Change detection outputs
•••
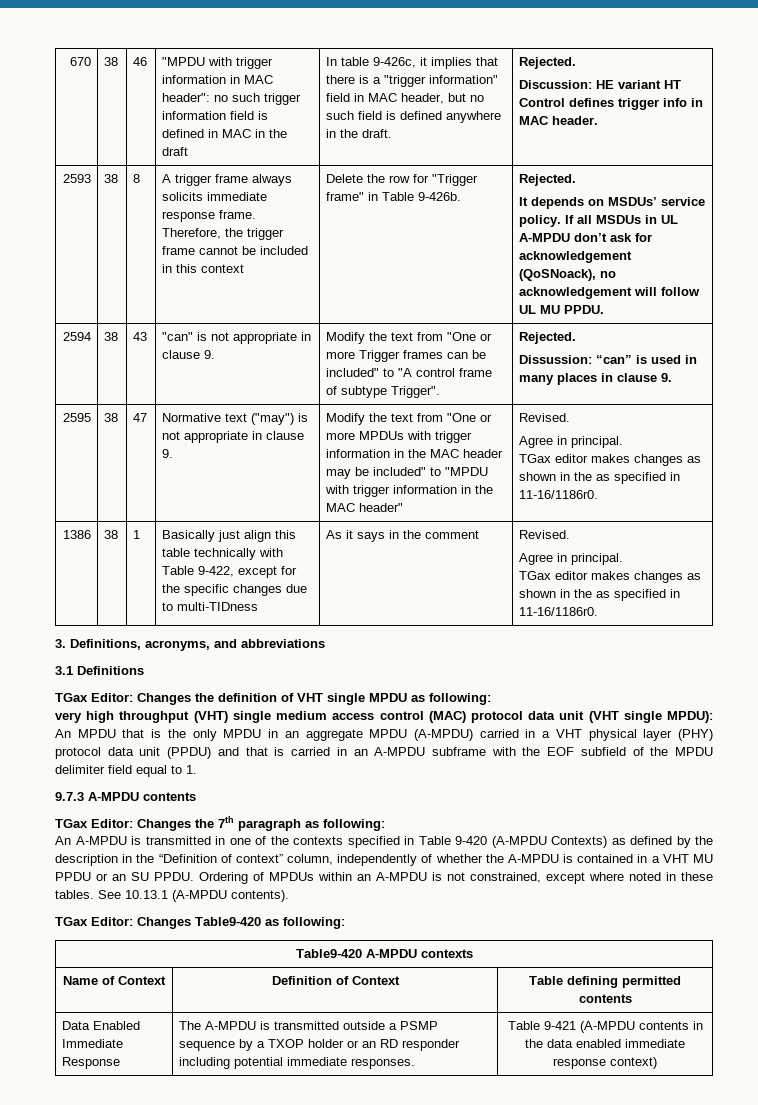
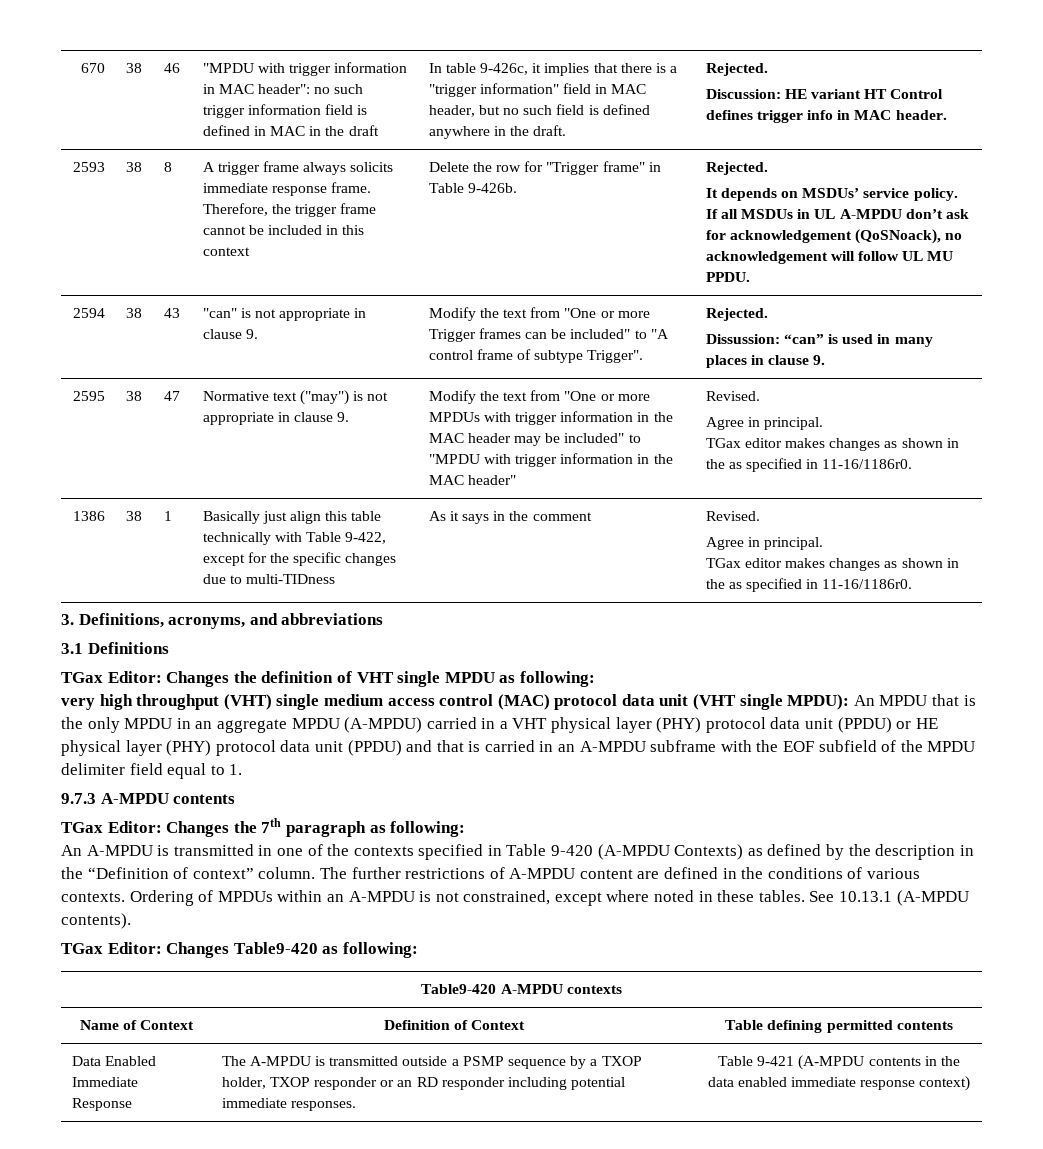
- very high throughput (VHT) single medium access control (MAC) protocol data unit (VHT single MPDU): An MPDU that is the only MPDU in an aggregate MPDU (A-MPDU) carried in a VHT physical layer (PHY) protocol data unit (PPDU) and that is carried in an A-MPDU subframe with the EOF subfield of the MPDU delimiter field equal to 1.
+ very high throughput (VHT) single medium access control (MAC) protocol data unit (VHT single MPDU): An MPDU that is the only MPDU in an aggregate MPDU (A-MPDU) carried in a VHT physical layer (PHY) protocol data unit (PPDU) or HE physical layer (PHY) protocol data unit (PPDU) and that is carried in an A-MPDU subframe with the EOF subfield of the MPDU delimiter field equal to 1.
- An A-MPDU is transmitted in one of the contexts specified in Table 9-420 (A-MPDU Contexts) as defined by the description in the “Definition of context” column, independently of whether the A-MPDU is contained in a VHT MU PPDU or an SU PPDU.
+ An A-MPDU is transmitted in one of the contexts specified in Table 9-420 (A-MPDU Contexts) as defined by the description in the “Definition of context” column. The further restrictions of A-MPDU content are defined in the conditions of various contexts.
- Data Enabled Immediate Response | The A-MPDU is transmitted outside a PSMP sequence by a TXOP holder or an RD responder including potential immediate responses. | Table 9-421 (A-MPDU contents in the data enabled immediate response context)
+ Data Enabled Immediate Response | The A-MPDU is transmitted outside a PSMP sequence by a TXOP holder, TXOP responder or an RD responder including potential immediate responses. | Table 9-421 (A-MPDU contents in the data enabled immediate response context)

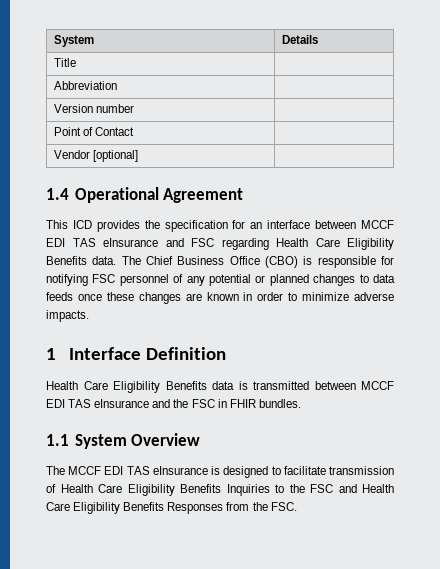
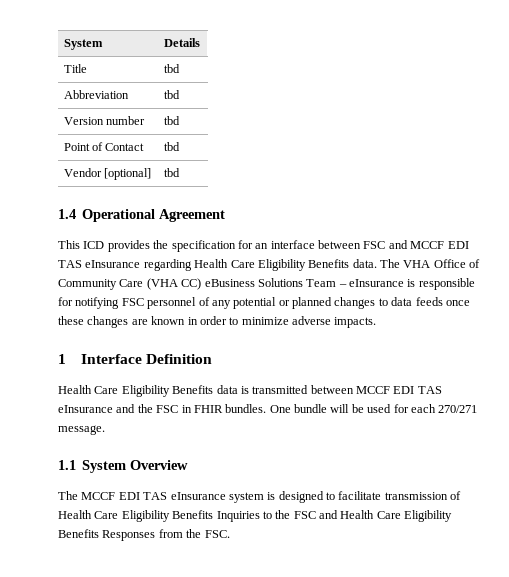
- Title |
+ Title | tbd
- Abbreviation |
+ Abbreviation | tbd
- Version number |
+ Version number | tbd
- Point of Contact |
+ Point of Contact | tbd
- Vendor [optional] |
+ Vendor [optional] | tbd
- This ICD provides the specification for an interface between MCCF EDI TAS eInsurance and FSC regarding Health Care Eligibility Benefits data.
+ This ICD provides the specification for an interface between FSC and MCCF EDI TAS eInsurance regarding Health Care Eligibility Benefits data.
- The Chief Business Office (CBO) is responsible for notifying FSC personnel of any potential or planned changes to data feeds once these changes are known in order to minimize adverse impacts.
+ The VHA Office of Community Care (VHA CC) eBusiness Solutions Team – eInsurance is responsible for notifying FSC personnel of any potential or planned changes to data feeds once these changes are known in order to minimize adverse impacts.
+ One bundle will be used for each 270/271 message.
- The MCCF EDI TAS eInsurance is designed to facilitate transmission of Health Care Eligibility Benefits Inquiries to the FSC and Health Care Eligibility Benefits Responses from the FSC.
+ The MCCF EDI TAS eInsurance system is designed to facilitate transmission of Health Care Eligibility Benefits Inquiries to the FSC and Health Care Eligibility Benefits Responses from the FSC.

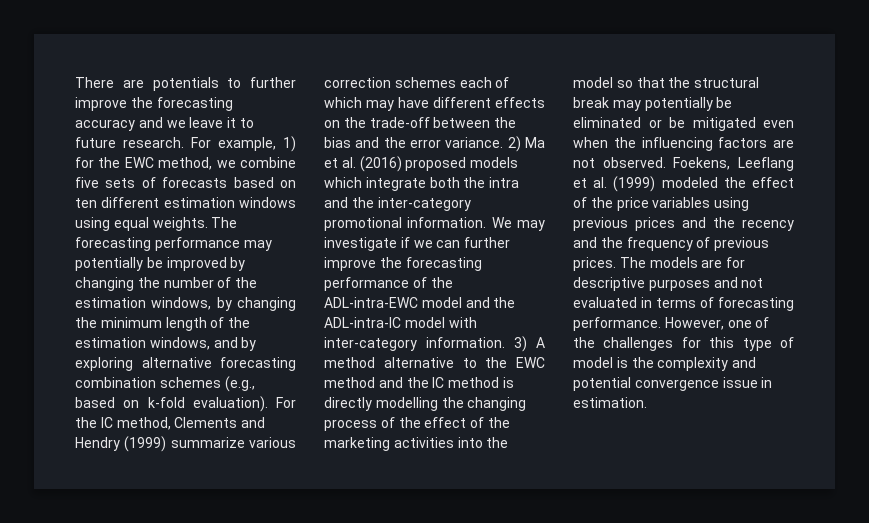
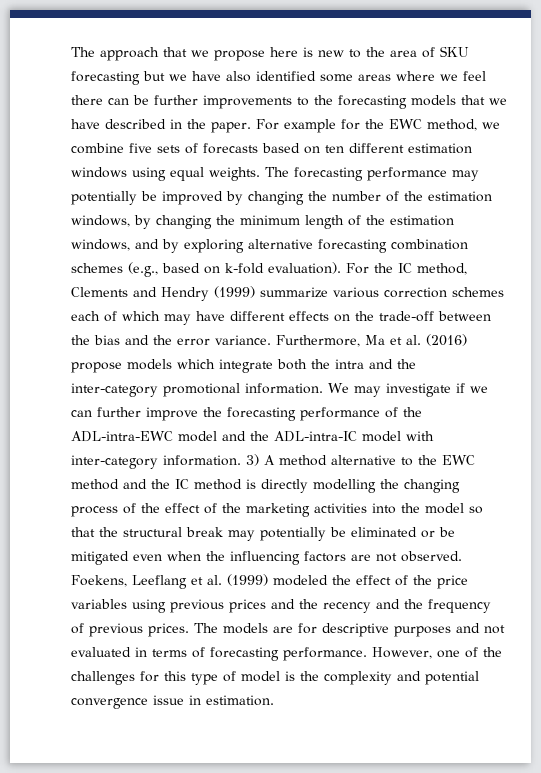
- There are potentials to further improve the forecasting accuracy and we leave it to future research. For example, 1) for the EWC method, we combine five sets of forecasts based on ten different estimation windows using equal weights.
+ The approach that we propose here is new to the area of SKU forecasting but we have also identified some areas where we feel there can be further improvements to the forecasting models that we have described in the paper. For example for the EWC method, we combine five sets of forecasts based on ten different estimation windows using equal weights.
- 2) Ma et al. (2016) proposed models which integrate both the intra and the inter-category promotional information.
+ Furthermore, Ma et al. (2016) propose models which integrate both the intra and the inter-category promotional information.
•••
Using the records above, copy each line that contains "This".

OUTPUT OF THE EXERCISE
- This ICD provides the specification for an interface between MCCF EDI TAS eInsurance and FSC regarding Health Care Eligibility Benefits data.
+ This ICD provides the specification for an interface between FSC and MCCF EDI TAS eInsurance regarding Health Care Eligibility Benefits data.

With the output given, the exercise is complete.